In 1997, the IBM supercomputer Deep Blue defeated the then world champion, Garry Kasparov, at chess. It had been a longstanding goal for a machine to be able to play chess at levels unattainable by humans.10 The rules of chess are clear and unambiguous, and the actions take place within the confines of the board. The state of play is completely apparent and known to both players. It is possible to list all the available legal moves, all responses to those moves, all responses to those responses, and so on—the solution space is bounded. In principle, it is not even particularly difficult to write a program that can play chess flawlessly. The program simply tries out (i.e., searches) all possible moves and all possible responses until the game is either won or lost. However, a computer program that tried to evaluate every possible move and all of its consequences would not be able to make its first move, so immense is the search space.11 Deep Blue’s success rested on two pillars. First, its search algorithm possessed an evaluation function to approximate the relative value of a position. This function was crafted from the distilled, programed, strategic wisdom of human chess experts, and allowed the search algorithm to ignore choices that were likely to be unproductive.

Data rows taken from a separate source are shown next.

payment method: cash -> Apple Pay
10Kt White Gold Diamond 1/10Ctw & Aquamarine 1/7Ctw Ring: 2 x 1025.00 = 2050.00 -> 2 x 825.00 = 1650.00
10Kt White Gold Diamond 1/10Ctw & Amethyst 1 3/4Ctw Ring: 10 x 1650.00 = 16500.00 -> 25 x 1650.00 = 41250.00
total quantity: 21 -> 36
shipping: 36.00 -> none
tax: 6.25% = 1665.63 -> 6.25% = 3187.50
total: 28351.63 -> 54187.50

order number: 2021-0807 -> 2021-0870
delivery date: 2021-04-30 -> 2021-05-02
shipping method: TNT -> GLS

Second, this search algorithm was supported by brute-force computing power capable of evaluating two hundred million moves per second. These techniques proved sufficient for Deep Blue to achieve superhuman mastery of a game with approximately 1047 possible board positions—an immense but bounded space. In many ways, however, mastery of chess was classical artificial intelligence’s triumph but also its swansong. The division of labor remains the same as in Lovelace’s original description, and the human strategic understanding of the game was not outdone but instead overwhelmed by the indefatigability of the machine’s tactical evaluation of millions and millions of positions. The computer did what it was told, but it did not learn.

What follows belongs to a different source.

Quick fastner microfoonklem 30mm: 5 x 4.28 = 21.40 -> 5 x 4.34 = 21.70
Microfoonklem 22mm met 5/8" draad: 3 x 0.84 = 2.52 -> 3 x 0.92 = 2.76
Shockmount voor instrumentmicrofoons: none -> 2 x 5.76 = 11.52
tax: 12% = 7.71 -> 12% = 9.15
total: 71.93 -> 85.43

In anesthesiology practice, the closest example is open-loop target-controlled infusion. Pharmacokinetic models describe the forwards relationship from a drug administration schedule D(t) to an effect site concentration e(t). However, it is the inverse solution that is required: for a requested e(t), some D(t) should be produced, perhaps subject to limits on administration rate or plasma concentration.12 An open-loop target-controlled infusion pump will perform a search for a drug administration schedule that brings the predicted concentration of the medication within the body toward this goal, subject to the given constraints. The underlying equations are concise and effective,13 but the device cannot become more proficient at its task. It follows the algorithms that it is given.
Model Fitting as a Form of Searching
Anesthesiologists take particular interest in objective patient outcomes, and whether these good or bad outcomes can be predicted from the data that are available. Lacking a direct test for the desired outcome (in which case prognosis would be straightforward), the research question becomes whether the patient’s outcome is in some way imprinted upon and foreshadowed by the imperfectly informative data that are available. An approach is to seek to fit models to the data in order to try to make more reliable predictions, and therefore potentially discover previously unappreciated but useful relationships within the data. This approach requires a large enough body of data and patient outcomes on which model fitting can be performed, and this large body of data cannot reasonably be analyzed by hand.

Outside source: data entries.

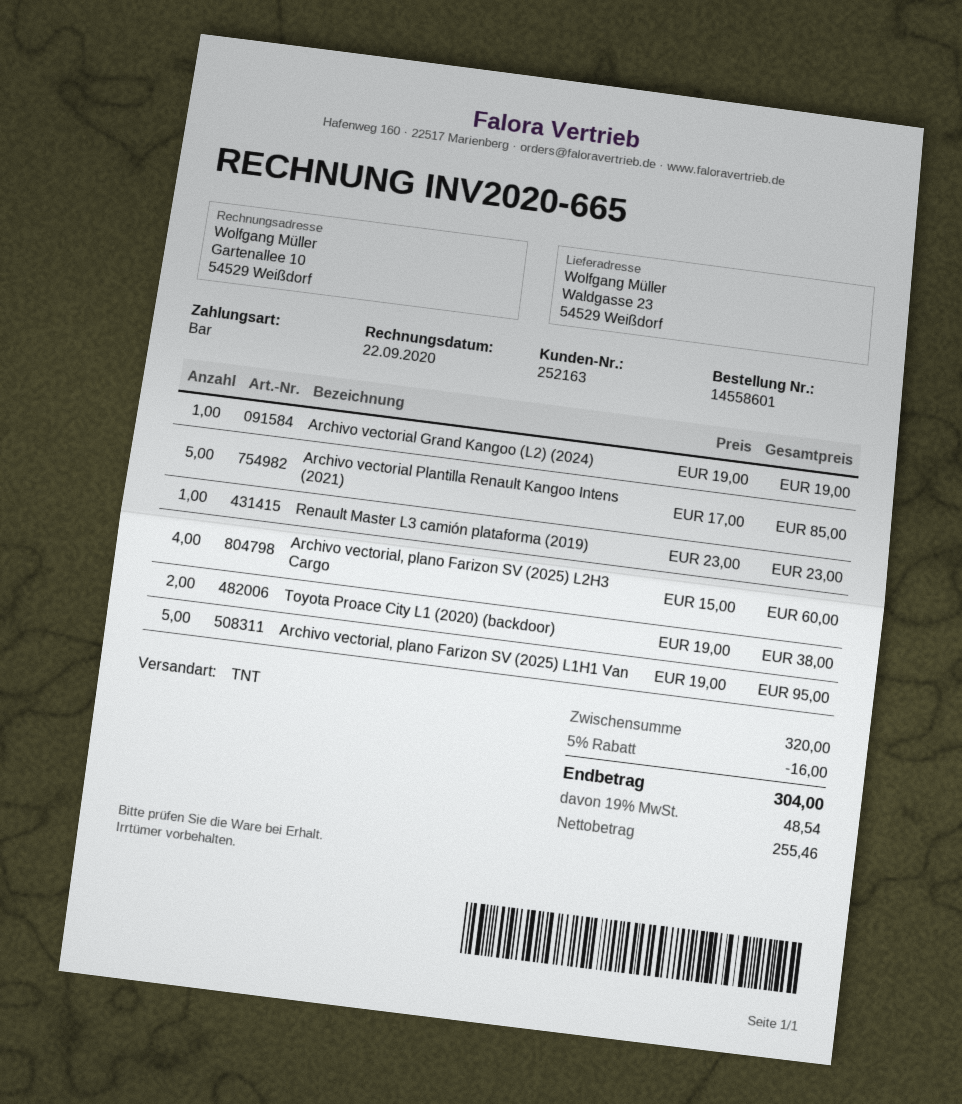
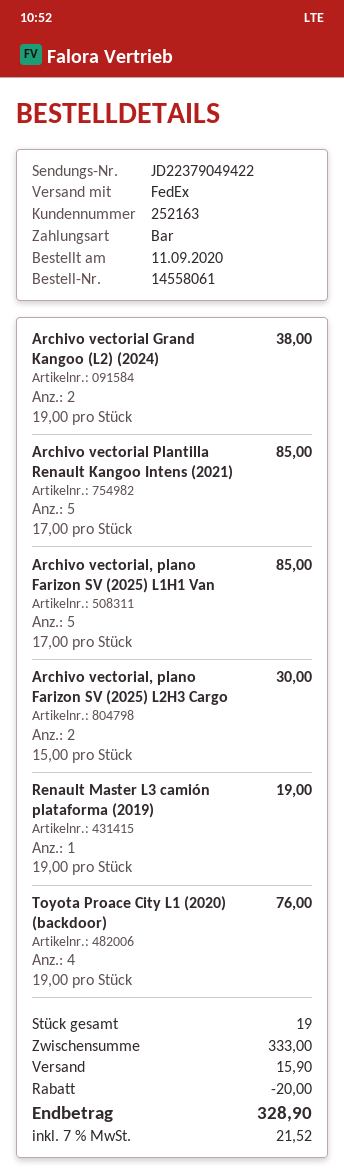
order number: 14558601 -> 14558061
shipping method: TNT -> FedEx
Archivo vectorial Grand Kangoo (L2) (2024): 1 x 19.00 = 19.00 -> 2 x 19.00 = 38.00
Renault Master L3 camión plataforma (2019): 1 x 23.00 = 23.00 -> 1 x 19.00 = 19.00
Archivo vectorial, plano Farizon SV (2025) L2H3 Cargo: 4 x 15.00 = 60.00 -> 2 x 15.00 = 30.00
Toyota Proace City L1 (2020) (backdoor): 2 x 19.00 = 38.00 -> 4 x 19.00 = 76.00
Archivo vectorial, plano Farizon SV (2025) L1H1 Van: 5 x 19.00 = 95.00 -> 5 x 17.00 = 85.00
subtotal: 320.00 -> 333.00
discount: 16.00 -> 20.00
shipping: none -> 15.90
tax: 19% = 48.54 -> 7% = 21.52
total: 304.00 -> 328.90

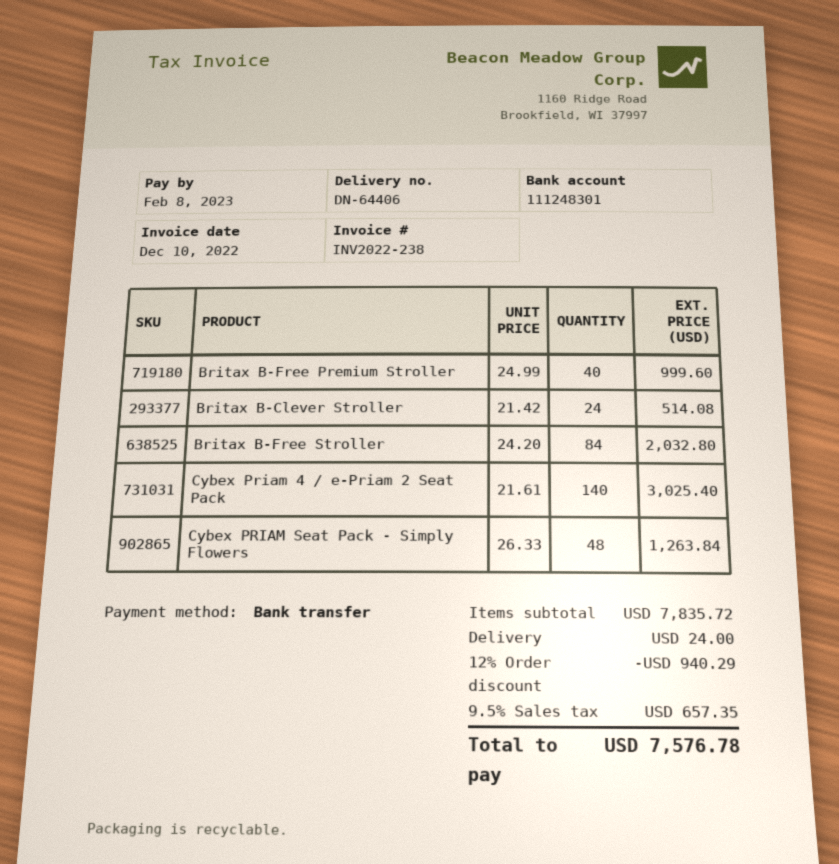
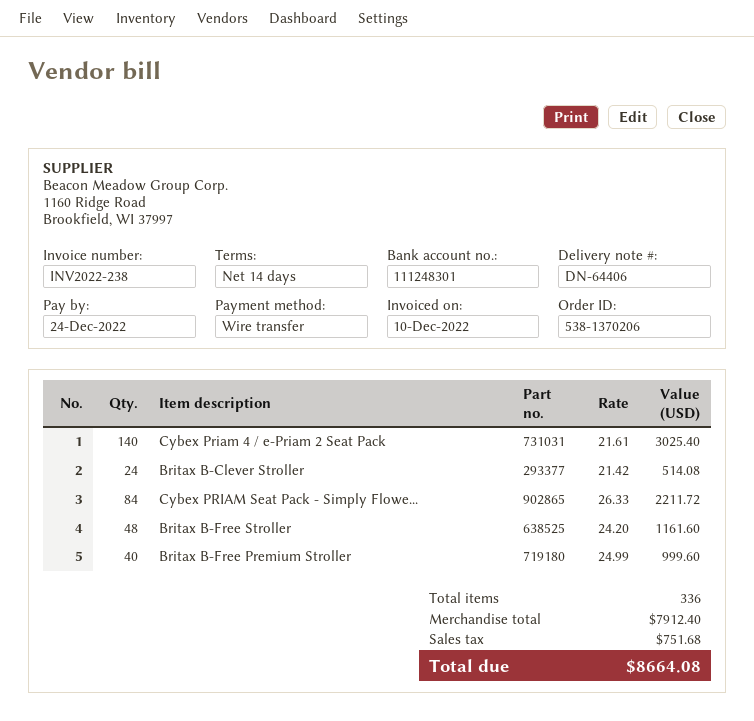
due date: 2023-02-08 -> 2022-12-24
Britax B-Free Stroller: 84 x 24.20 = 2032.80 -> 48 x 24.20 = 1161.60
Cybex PRIAM Seat Pack - Simply Flowers: 48 x 26.33 = 1263.84 -> 84 x 26.33 = 2211.72
subtotal: 7835.72 -> 7912.40
discount: 12% = 940.29 -> none
shipping: 24.00 -> none
tax: 657.35 -> 751.68
total: 7576.78 -> 8664.08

A model is created using an example set for which the data and outcomes are known—i.e., the training data. The essence of a useful model is that it should be able to make useful predictions about data it has not previously seen, i.e., that it is generalizable. An overly complicated model may become overfit to its training data, such that its predictions are not generalizable. Figure 1 shows examples of this. Each figure shows a population of green circles, representing notionally favorable outcomes, and red crosses, representing notionally unfavorable outcomes. The question is whether the two available items of data, Feature X and Feature Y, can predict the outcome. Three models are fit to the exact same training data, to produce a black line (known as the discriminant) that separates the figure into prediction regions, shaded either green or red, accordingly. An item of training data is correctly classified when its symbol falls in a region that is shaded the same color, and is misclassified when it does not (i.e., when it lies on the wrong side of the discriminant).
Figure 1A shows a model that is underfit. Although most of the symbols are correctly classified, there are several misclassified red crosses on the left of the figure, and the simple linear discriminant has no way to capture these. A decision algorithm based on this model would have high specificity (green circles are almost all correctly classified), but a lower sensitivity (several bad outcomes are erroneously predicted as good). The decision performance is therefore somewhat reminiscent of the Mallampati test,14 which also demonstrates high specificity but low sensitivity.15 The discriminant in figure 1A would function better if it could assume a more complex form. Figure 1B, in contrast, shows a model that is overfit. Although all the training data are correctly classified, the unwieldy discriminant is governed too much by the satisfaction of individual data points rather than the overall structure of the problem. This model is unlikely to generalize well to new data, as it is overly elaborate. Figure 1C shows a model that is appropriately fit to the data (indeed, the data were created to illustrate this point). The discriminant is complex enough to capture the distribution of the outcomes, but it is also parsimonious in that the shape of the discriminant is described by only a few parameters. In practice, of course, the true underlying distribution is not known in advance, so the performance of the discriminant must be tested statistically. The discriminant in figure 1C has fewer degrees of freedom than the discriminant in figure 1B, so its performance is statistically more likely to represent the true nature of the underlying process even though it has more misclassifications than the overfit discriminant. Model fitting is therefore a form of search in which the choices are the parameters admitted to the model and their relative weights, in order to find models that are statistically most likely to represent the underlying process based upon the training data that are available.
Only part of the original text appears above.